The boost regulator produces a higher average output voltage than the dc source input voltage. Let us assume large filter capacitance C connected across the load so that output voltage remains almost constant. The Resistive load is considered.

Circuit diagram

The working of a boost regulator is explained using the circuit diagram as shown in Figure 1. The switch ${S_1}$ shown in the circuit diagram can be a conventional thyristor i.e., SCR, a GTO thyristor, a power transistor, or a MOSFET.

Boost Regulator Circuit Diagram

Waveforms

The typical waveforms in the converter are shown in Figure 2.

boost Regulator Waveforms

Mode of Operation Interval 1: –

The time interval is 0  ≤  t ≤  ${T_{ON}}$. The switch ${S_1}$ is turned on. The circuit diagram for Mode of Operation Interval 1 is shown in Figure 3 and the corresponding waveforms are shown in Figure 2.

Circuit diagram of boost Regulator when switch S1 ON

Mode of Operation Interval 2: –

The time interval is ${T_{ON}}$ ≤ t ≤ ${T_{OFF}}$. The circuit diagram for Mode of Operation Interval 2 is shown in Figure 4 and the corresponding waveforms are shown in Figure 2.

Circuit diagram of boost Regulator when switch S1 OFF

The current passes through the capacitor as shown in Figure 4 can be find using KCL,

\[{i_C} = {i_L}\hspace{0.1cm} – \hspace{0.1cm}{i_O}\]

From the inductor voltage waveform, as shown in Figure 2, the equation for inductor voltage write as

\[{v_L} \hspace{0.1cm}= \hspace{0.1cm}-\hspace{0.1cm} ({V_O} \hspace{0.1cm}-\hspace{0.1cm} {V_S})\]

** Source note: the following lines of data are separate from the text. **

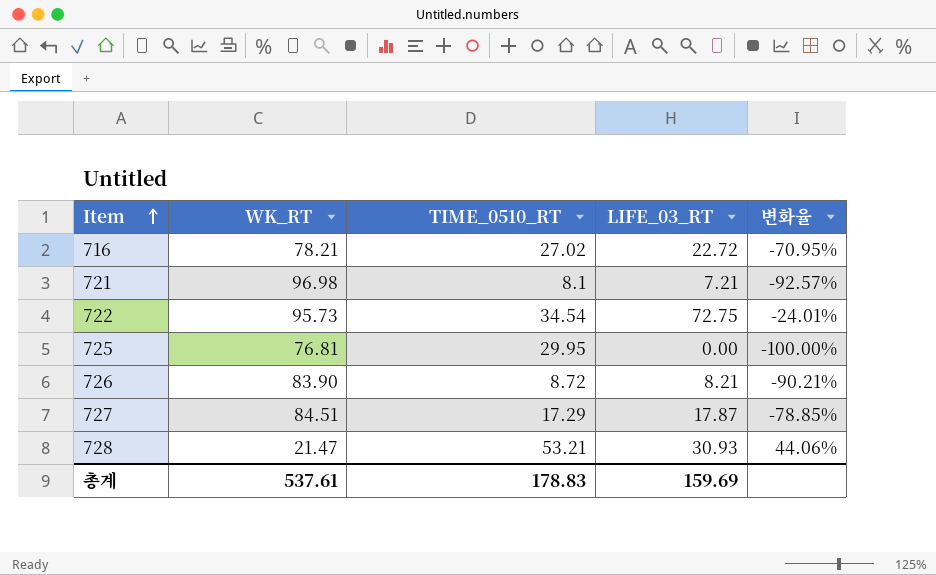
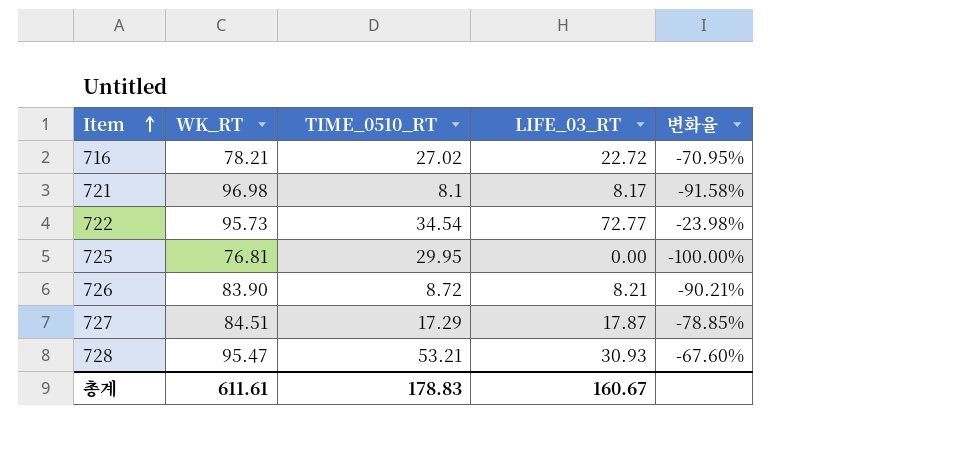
721 | LIFE_03_RT: 7.21 -> 8.17
721 | 변화율: -92.57% -> -91.58%
722 | LIFE_03_RT: 72.75 -> 72.77
722 | 변화율: -24.01% -> -23.98%
728 | WK_RT: 21.47 -> 95.47
728 | 변화율: 44.06% -> -67.60%
총계 | WK_RT: 537.61 -> 611.61
총계 | LIFE_03_RT: 159.69 -> 160.67

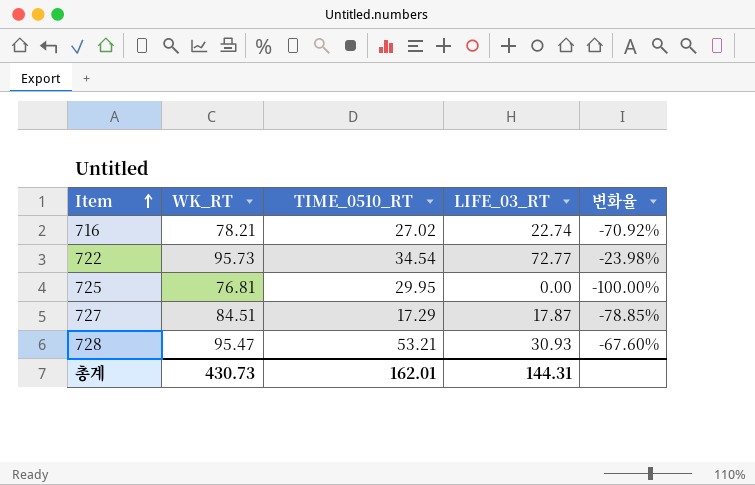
row 721: 96.98 | 8.1 | 8.17 | -91.58% -> none
row 726: 83.90 | 8.72 | 8.21 | -90.21% -> none
716 | LIFE_03_RT: 22.72 -> 22.74
716 | 변화율: -70.95% -> -70.92%
총계 | WK_RT: 611.61 -> 430.73
총계 | TIME_0510_RT: 178.83 -> 162.01
총계 | LIFE_03_RT: 160.67 -> 144.31

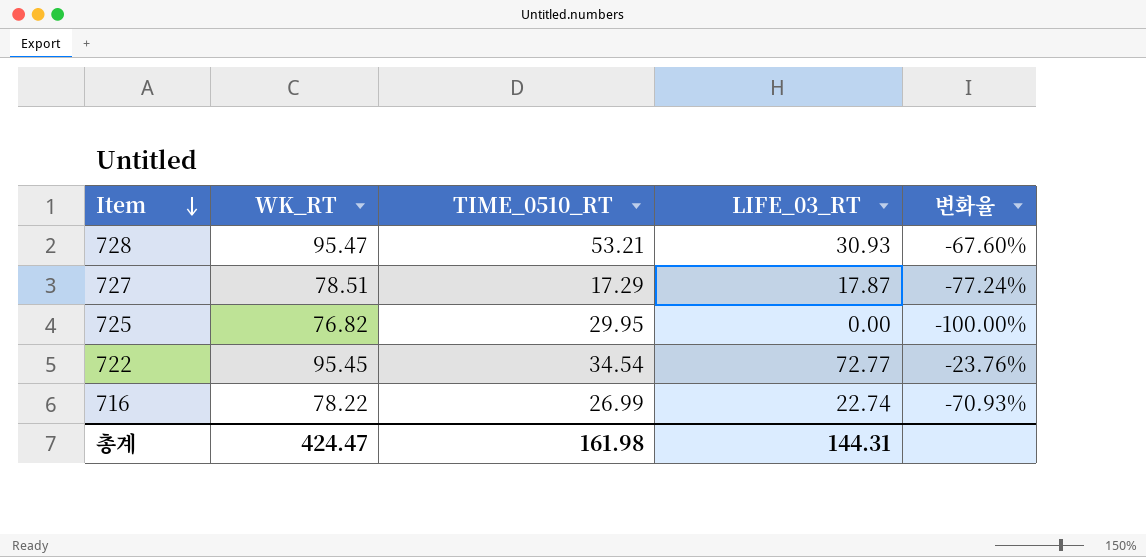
row order: Item ascending -> Item descending
727 | WK_RT: 84.51 -> 78.51
727 | 변화율: -78.85% -> -77.24%
725 | WK_RT: 76.81 -> 76.82
722 | WK_RT: 95.73 -> 95.45
722 | 변화율: -23.98% -> -23.76%
716 | WK_RT: 78.21 -> 78.22
716 | TIME_0510_RT: 27.02 -> 26.99
716 | 변화율: -70.92% -> -70.93%
총계 | WK_RT: 430.73 -> 424.47
총계 | TIME_0510_RT: 162.01 -> 161.98

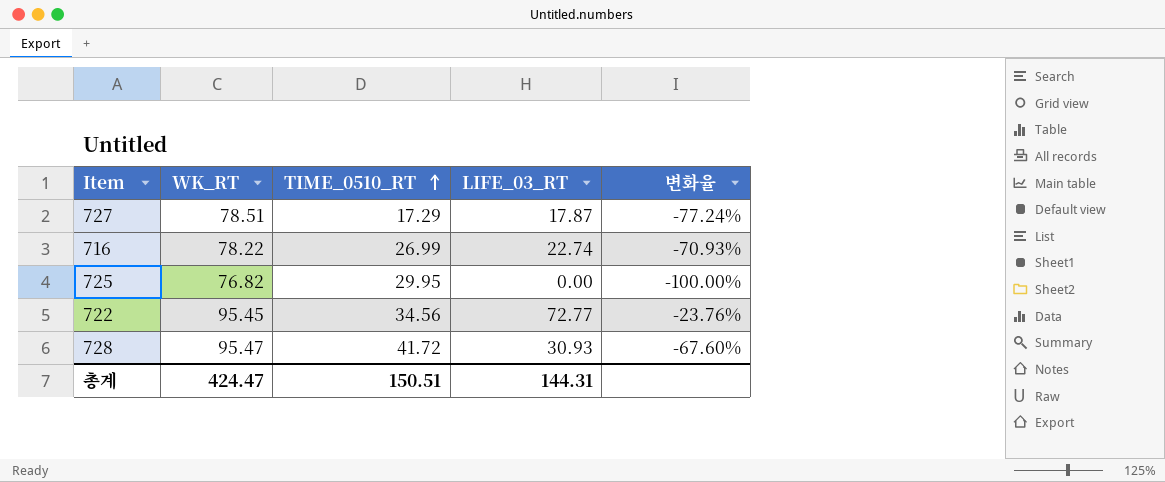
row order: Item descending -> TIME_0510_RT ascending
722 | TIME_0510_RT: 34.54 -> 34.56
728 | TIME_0510_RT: 53.21 -> 41.72
총계 | TIME_0510_RT: 161.98 -> 150.51

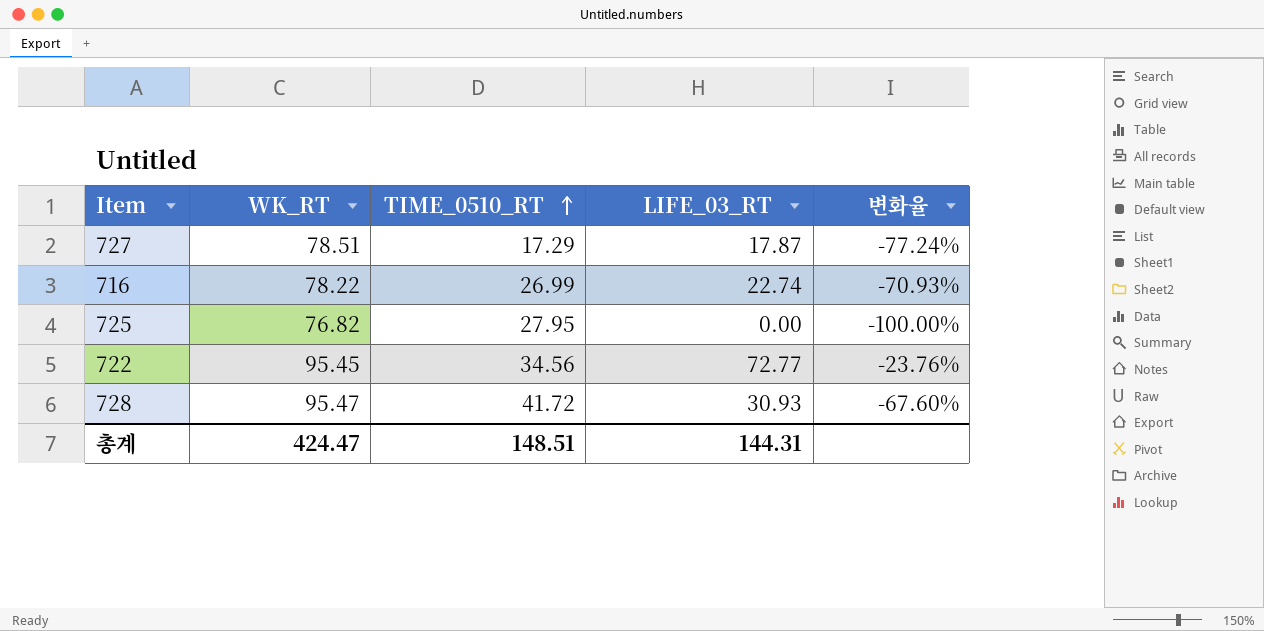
725 | TIME_0510_RT: 29.95 -> 27.95
총계 | TIME_0510_RT: 150.51 -> 148.51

According to Faraday’s Law, the inductor volt-second product over a period T of steady-state operation is zero.

\[{({v_L})_{avg}} = 0\]

So apply Faraday’s Law, using the inductor voltage waveform, as shown in Figure 2, the inductor volt-second product over a period T equation write as

\[{V_S}\hspace{0.1cm}{T_{ON}}\hspace{0.1cm} – \hspace{0.1cm}({V_O}\hspace{0.1cm} – \hspace{0.1cm}{V_S})\hspace{0.1cm}{T_{OFF}}\hspace{0.1cm} = \hspace{0.1cm}0\]

In simplified form as

\[{V_S}\hspace{0.1cm}T\hspace{0.1cm} \hspace{0.1cm}= \hspace{0.1cm}{V_O}\hspace{0.1cm}{T_{OFF}}\]

\[{V_O}\hspace{0.1cm} =\hspace{0.1cm} \alpha \hspace{0.1cm}{V_S}….(1)\]

The turn – off time ${T_{OFF}}$ equation in terms of time period T and duty cycle $\alpha$ as

\[{T_{OFF}}\hspace{0.1cm} = \hspace{0.1cm}(1 – \alpha )\hspace{0.1cm}T….(2)\]

Put Equation 1 in Equation 2 gives

\[{V_S}\hspace{0.1cm}\hspace{0.1cm}T \hspace{0.1cm}=\hspace{0.1cm} {V_O}\hspace{0.1cm}(1 – \alpha )\hspace{0.1cm}T\]

or

\[{V_S} = {V_O}\hspace{0.1cm}(1 – \alpha )\]

\[{V_O} = \frac{{{V_S}}}{{(1 – \alpha )}}…(3)\]

Equation 3 describes the relationship between input dc source voltage and average output voltage in a boost converter.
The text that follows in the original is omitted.